Dick’s saw strength last quarter across its assortment, including in apparel and shoes, as it joined chains in boosting its forecast. But its shares were weighed down by the cost of turning around the Foot Locker chain it recently acquired.
Kohl’s outlook boost suggests that the retailer, which sells brand names like Nike and has a lucrative tie-up with Sephora, is moving past its recent turbulence, which culminated in the abrupt departure of its previous chief executive officer after only a short period at the company.
The company still faces a tough path — it has now posted 15 straight quarters of declining year-over-year revenue. But the latest results show improvement, with the company citing a value proposition that is resonating with consumers.
Permanent CEO
This week, Michael Bender was named as the company’s permanent CEO. Previously, he had been serving on an interim basis.
In the third quarter, comparable sales fell 1.7 percent, better than the average of analyst estimates.

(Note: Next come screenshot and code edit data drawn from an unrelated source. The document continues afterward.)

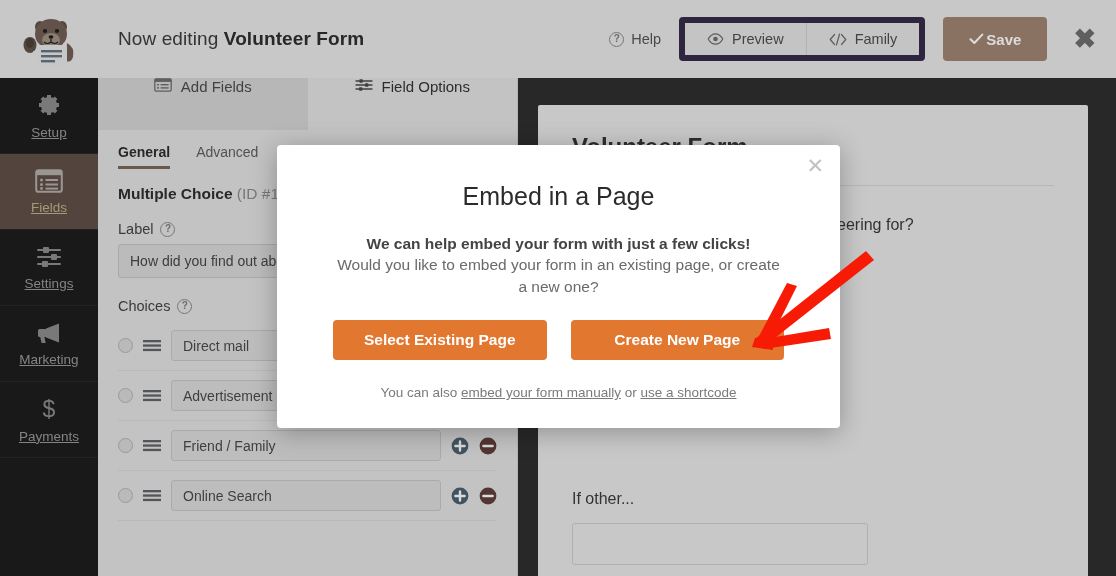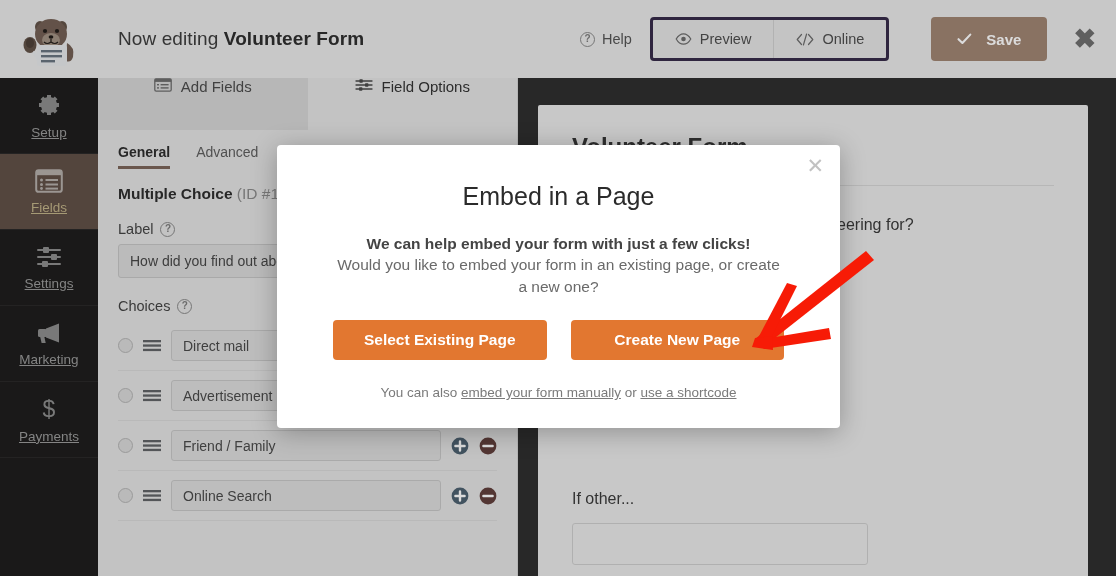--- a/index.html
+++ b/index.html
@@ -54,7 +54,7 @@
     font-weight: 700;
   }
   .seg {
-    display: flex; border: 3px solid #4c1d95; border-radius: 4px;
+    display: flex; border: 6px solid #4c1d95; border-radius: 4px;
     overflow: hidden; background: #e4e4e4; height: 44px;
   }
   .seg-btn {

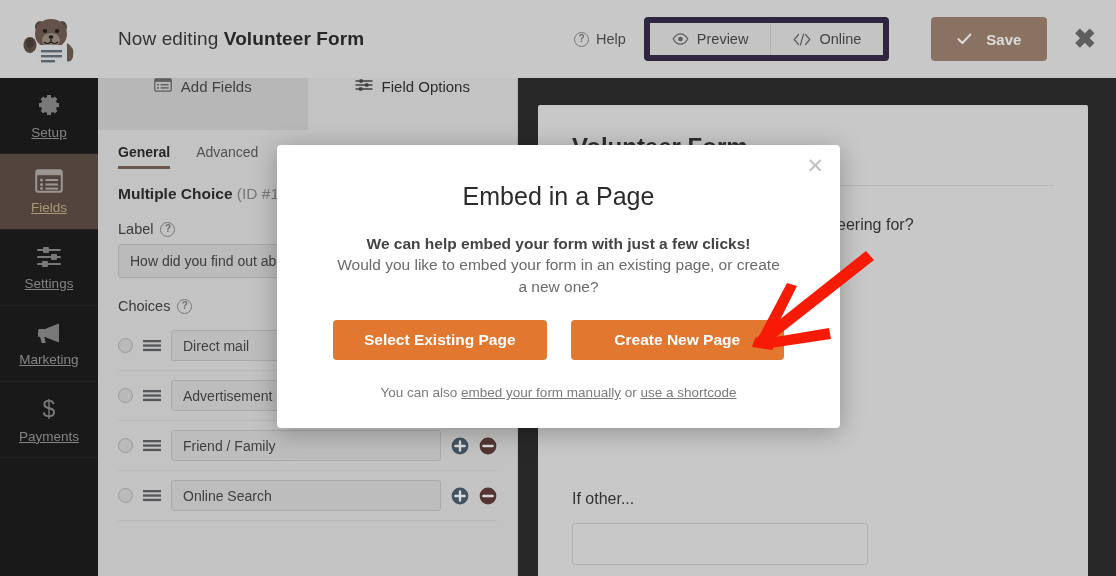--- a/index.html
+++ b/index.html
@@ -277,7 +277,7 @@
             <svg width="18" height="13" viewBox="0 0 18 13">
               <path d="M5.5 1.5 L1.2 6.5 L5.5 11.5 M12.5 1.5 L16.8 6.5 L12.5 11.5 M10.6 1 L7.4 12" fill="none" stroke="#6c6c6c" stroke-width="1.2" stroke-linecap="round" stroke-linejoin="round"></path>
             </svg>
-            <span>Online</span>
+            <span>Family</span>
           </div>
         </div>
 

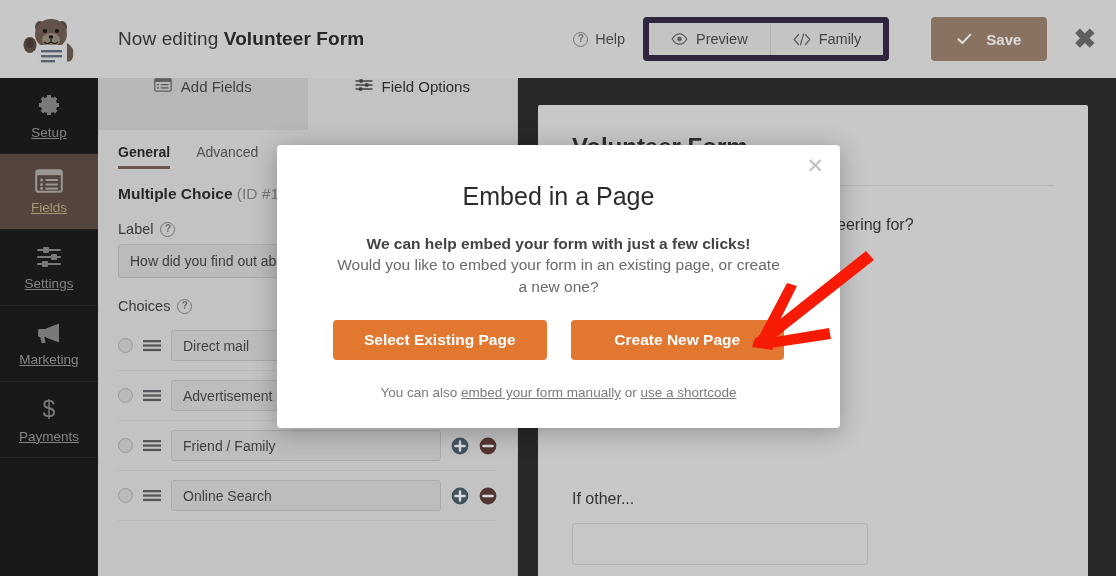--- a/index.html
+++ b/index.html
@@ -64,11 +64,10 @@
   }
   .seg-btn + .seg-btn { border-left: 1px solid #cfcfcf; }
   .save-btn {
-    display: flex; align-items: center; gap: 14px;
+    display: flex; align-items: center; gap: 2px;
     height: 44px; padding: 0 26px; border-radius: 4px;
     background: #e27730; color: #fff; font-size: 15px; font-weight: 600;
     cursor: pointer;
-    margin-left: 24px;
   }
   .close-x {
     margin-left: 8px; font-size: 27px; color: #6e6e6e; font-weight: 700;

Bender has largely executed a strategy initially set by his predecessor, Ashley Buchanan, which included a focus on reviving the jewellery business as well as selling more petite sizes. The store’s in-house labels grew 1 percent in the quarter.
Retailers have warned that some consumers are pulling back and spending more cautiously, while certain higher-income shoppers have traded down to cheaper goods. That trend may benefit Kohl’s which offers prices that in general are lower than many department stores.